GIVEN DATA —
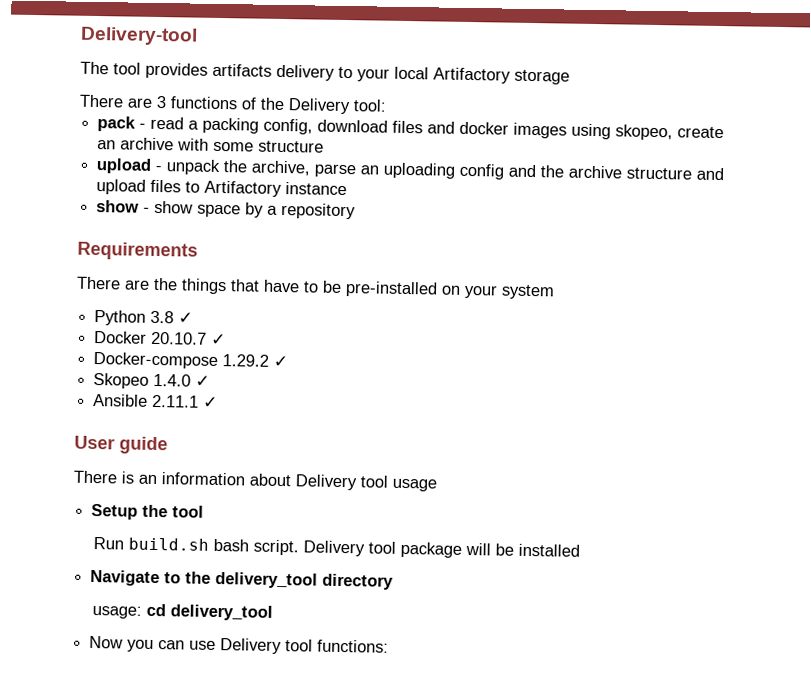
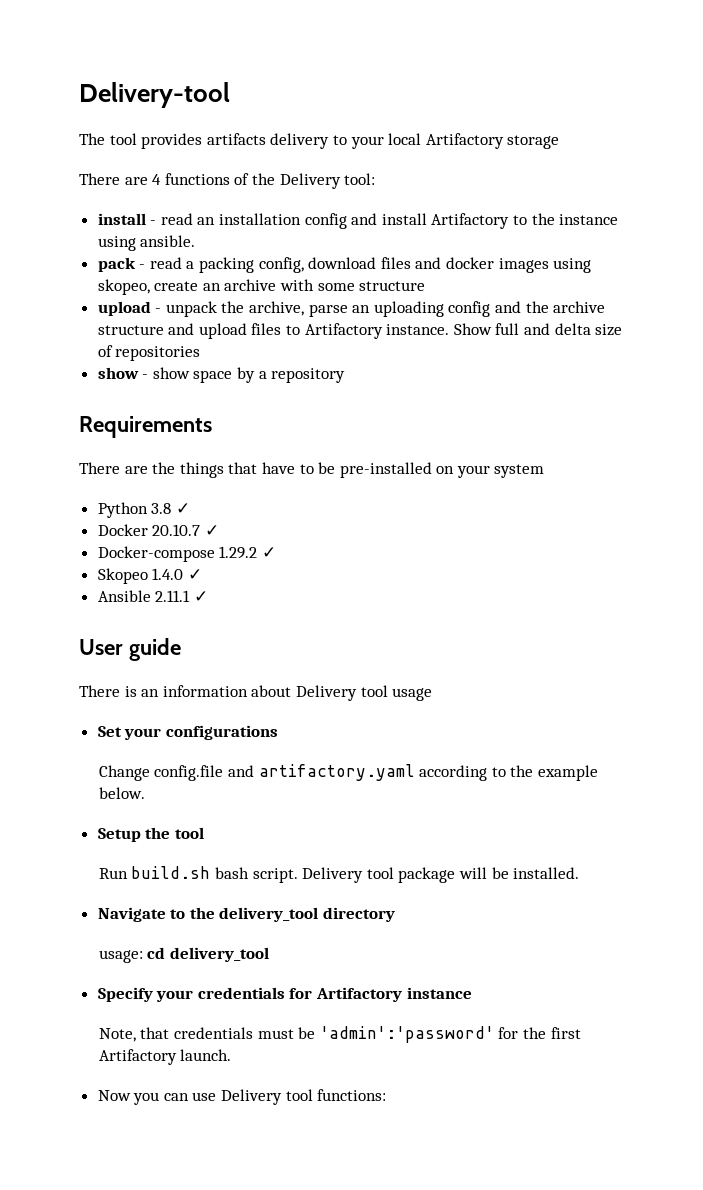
[156,95,167,109] 3 -> [152,174,162,185] 4
(387, 105) none -> [97,213,619,229] [97,235,196,251] // install - read an installation config and install Artifactory to the instance using ansible.
[285,182,348,196] instance -> [386,323,623,336] [97,345,201,361] instance. Show full and delta size of repositories
(437, 485) none -> [97,725,278,740] [98,764,598,781] [98,787,145,799] // Set your configurations // Change config.file and artifactory.yaml according to the example below.
[517,543,580,557] installed -> [513,867,580,879] installed.
(273, 612) none -> [97,987,472,1002] [98,1026,581,1043] [98,1049,232,1065] // Specify your credentials for Artifactory instance // Note, that credentials must be 'admin':'password' for the first Artifactory launch.

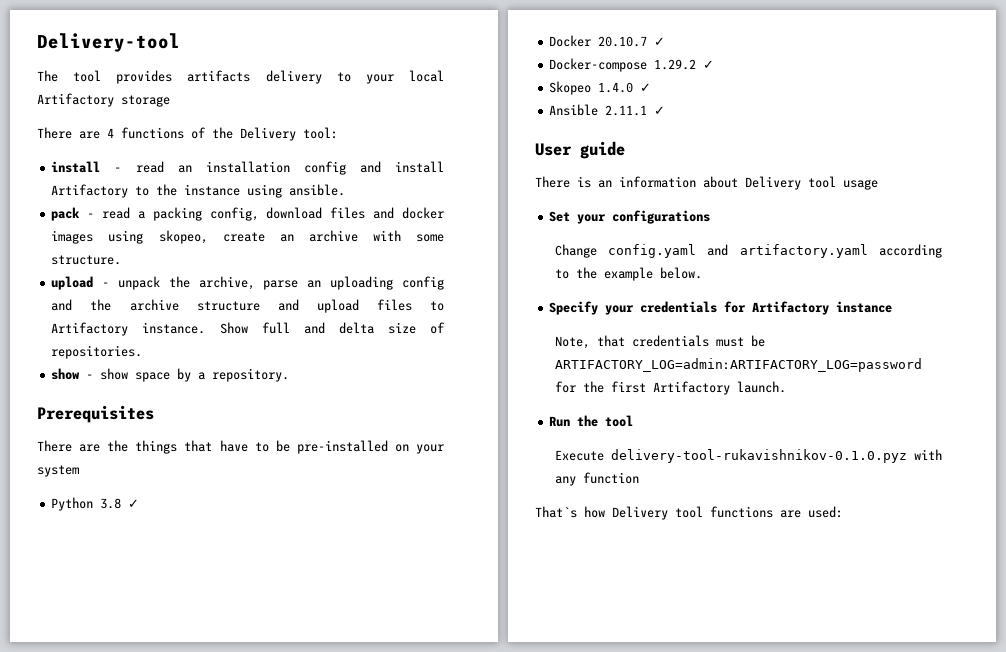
[359,281,426,291] structure -> [51,255,122,265] structure.
[115,346,201,361] repositories -> [51,345,143,359] repositories.
[271,368,346,383] [79,416,212,438] repository // Requirements -> [212,368,290,382] [37,405,154,423] repository. // Prerequisites
[154,765,224,781] config.file -> [607,244,696,258] config.yaml
[97,827,204,842] [98,866,580,883] [97,907,396,922] [98,947,270,963] // Setup the tool // Run build.sh bash script. Delivery tool package will be installed. // Navigate to the delivery_tool directory // usage: cd delivery_tool -> (702, 273) none
[319,1026,494,1043] 'admin':'password' -> [554,358,922,372] ARTIFACTORY_LOG=admin:ARTIFACTORY_LOG=password
[97,1089,387,1105] Now you can use Delivery tool functions: -> [549,415,634,427] [554,449,942,463] [554,472,639,486] [535,506,843,520] Run the tool // Execute delivery-tool-rukavishnikov-0.1.0.pyz with any function // That`s how Delivery tool functions are used:

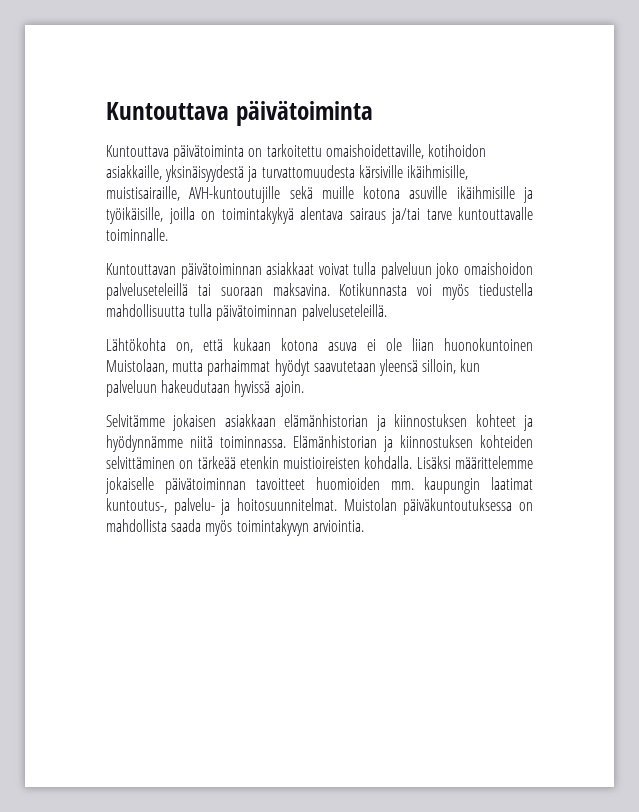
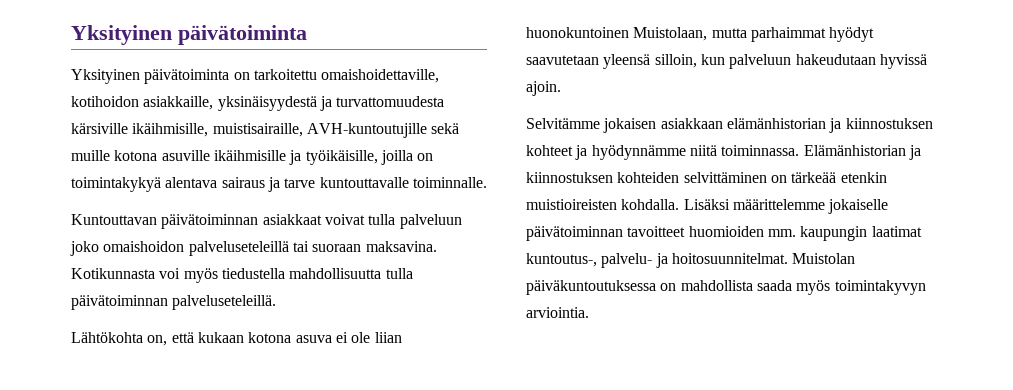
[106,102,229,120] Kuntouttava -> [71,25,172,45] Yksityinen
[106,145,169,157] Kuntouttava -> [71,69,140,84] Yksityinen
[391,208,420,224] ja/tai -> [267,177,280,192] ja

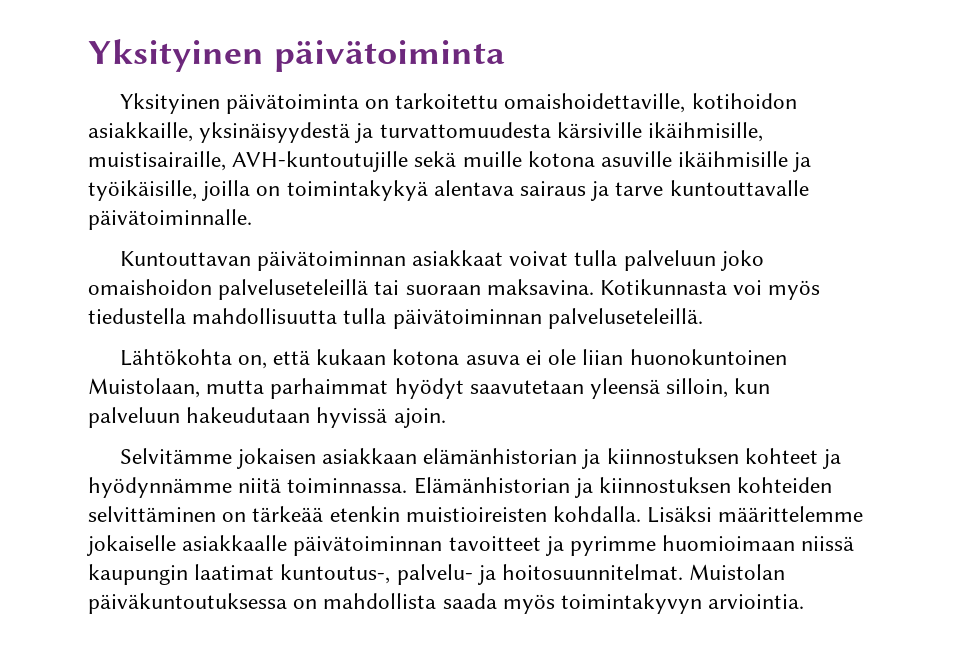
[412,177,487,188] toiminnalle. -> [88,209,252,230] päivätoiminnalle.
(889, 206) none -> [182,535,288,551] asiakkaalle
[688,226,796,237] huomioiden mm. -> [545,535,855,556] ja pyrimme huomioimaan niissä

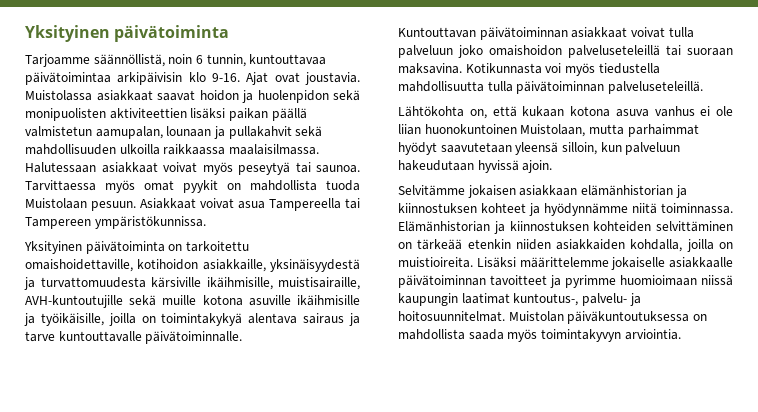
[88,39,505,72] Yksityinen päivätoiminta -> [25,25,230,42] [25,54,327,67] [25,72,360,85] [25,90,360,103] [25,108,307,121] [25,126,323,139] [25,144,319,155] [25,162,360,175] [25,180,360,193] [25,198,360,211] [25,216,206,229] Yksityinen päivätoiminta // Tarjoamme säännöllistä, noin 6 tunnin, kuntouttavaa päivätoimintaa arkipäivisin klo 9-16. Ajat ovat joustavia. Muistolassa asiakkaat saavat hoidon ja huolenpidon sekä monipuolisten aktiviteettien lisäksi paikan päällä valmistetun aamupalan, lounaan ja pullakahvit sekä mahdollisuuden ulkoilla raikkaassa maalaisilmassa. Halutessaan asiakkaat voivat myös peseytyä tai saunoa. Tarvittaessa myös omat pyykit on mahdollista tuoda Muistolaan pesuun. Asiakkaat voivat asua Tampereella tai Tampereen ympäristökunnissa.
(520, 360) none -> [654,106,695,117] vanhus
[405,506,642,522] muistioireisten kohdalla. -> [515,239,733,252] [398,257,473,268] niiden asiakkaiden kohdalla, joilla on muistioireita.

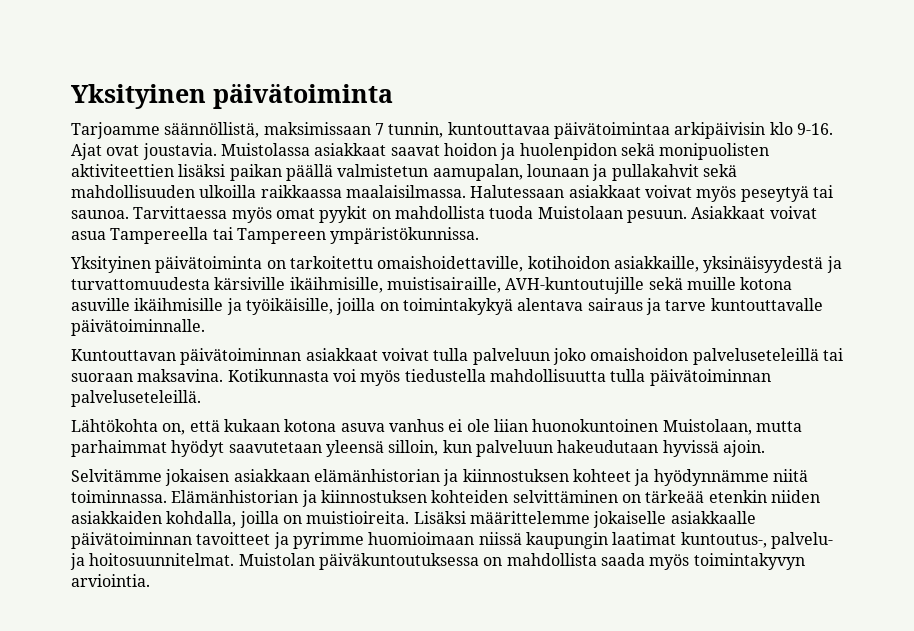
[168,54,203,64] noin 6 -> [263,122,384,135] maksimissaan 7

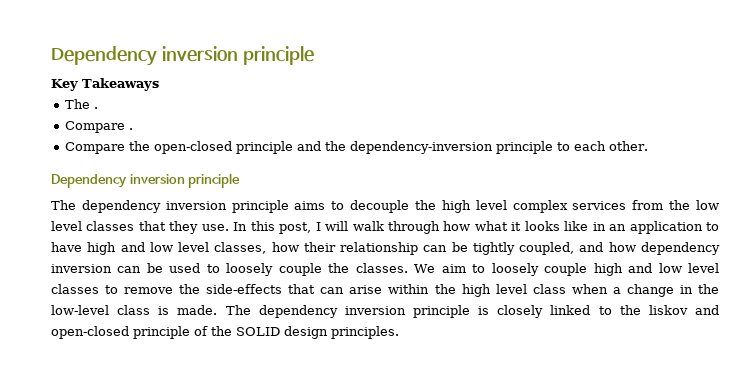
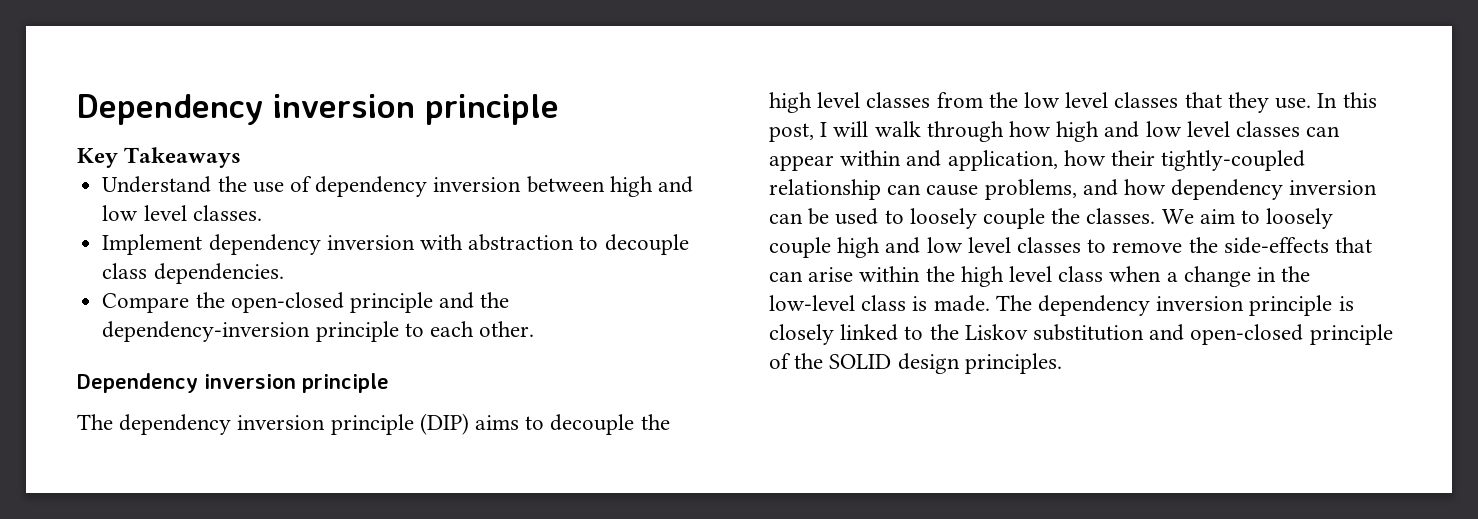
[65,99,99,109] [65,121,134,133] The . // Compare . -> [102,176,693,197] [102,205,262,221] [102,234,689,255] [102,263,284,284] Understand the use of dependency inversion between high and low level classes. // Implement dependency inversion with abstraction to decouple class dependencies.
(289, 206) none -> [419,413,469,435] (DIP)
[512,200,627,213] complex services -> [866,92,931,108] classes
[474,221,720,234] [51,242,267,255] what it looks like in an application to have high and low level classes, -> [1056,121,1341,142] [769,150,1058,171] high and low level classes can appear within and application,
(336, 247) none -> [1161,150,1306,171] tightly-coupled
[451,242,575,255] be tightly coupled, -> [926,179,1077,200] cause problems,
[648,305,688,315] liskov -> [964,324,1145,341] Liskov substitution

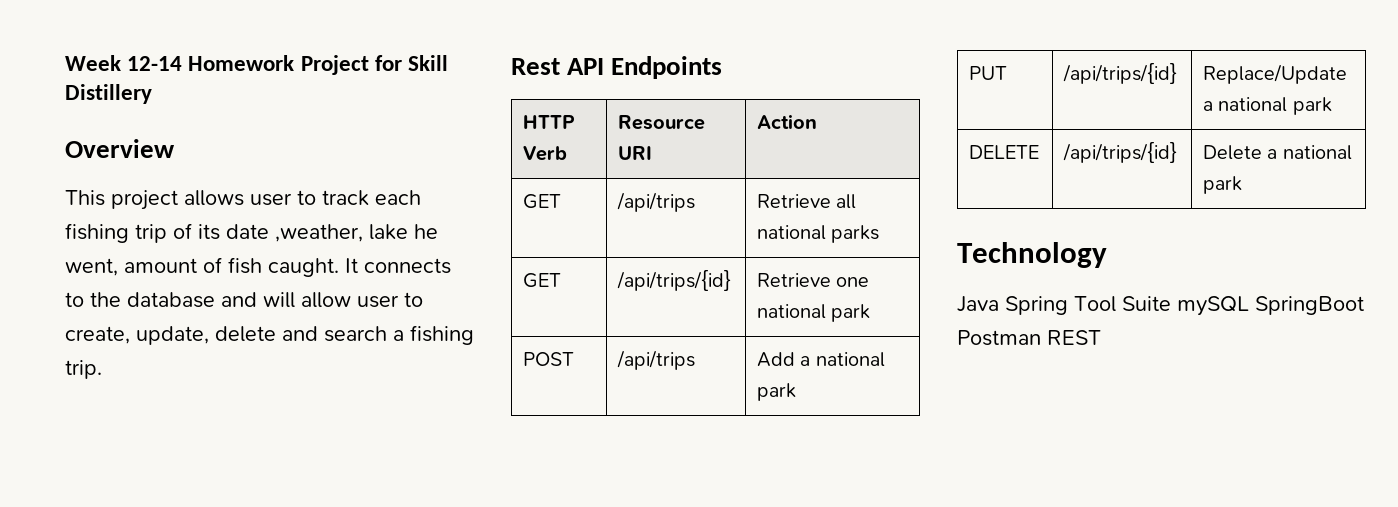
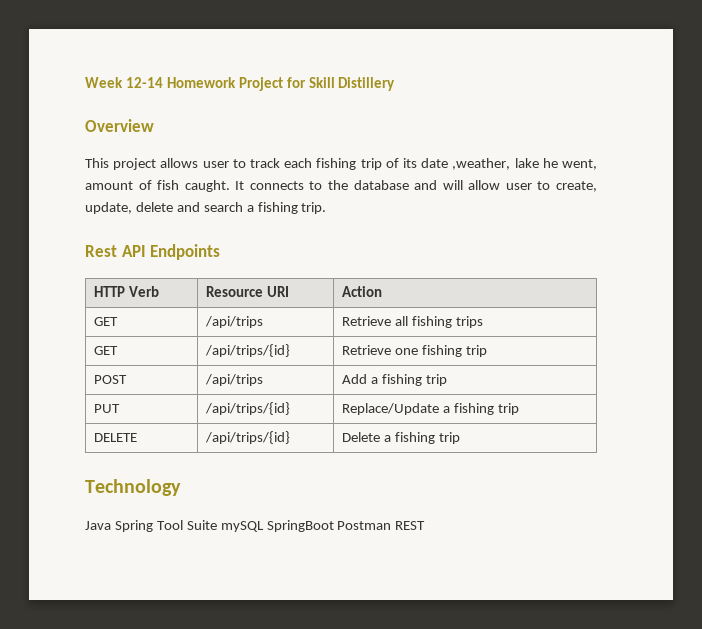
[756,225,880,243] national parks -> [411,316,483,328] fishing trips
[756,304,871,322] national park -> [421,345,487,357] fishing trip
[815,352,885,367] [756,383,796,401] national park -> [381,374,447,386] fishing trip
[1218,97,1332,115] national park -> [453,403,519,415] fishing trip
[1282,145,1352,160] [1202,176,1242,194] national park -> [394,432,460,444] fishing trip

HOW TO COMPLETE THIS TASK — Please filter the data down to the lines containing the word "admin".

ANSWER BOX —
(273, 612) none -> [97,987,472,1002] [98,1026,581,1043] [98,1049,232,1065] // Specify your credentials for Artifactory instance // Note, that credentials must be 'admin':'password' for the first Artifactory launch.
[319,1026,494,1043] 'admin':'password' -> [554,358,922,372] ARTIFACTORY_LOG=admin:ARTIFACTORY_LOG=password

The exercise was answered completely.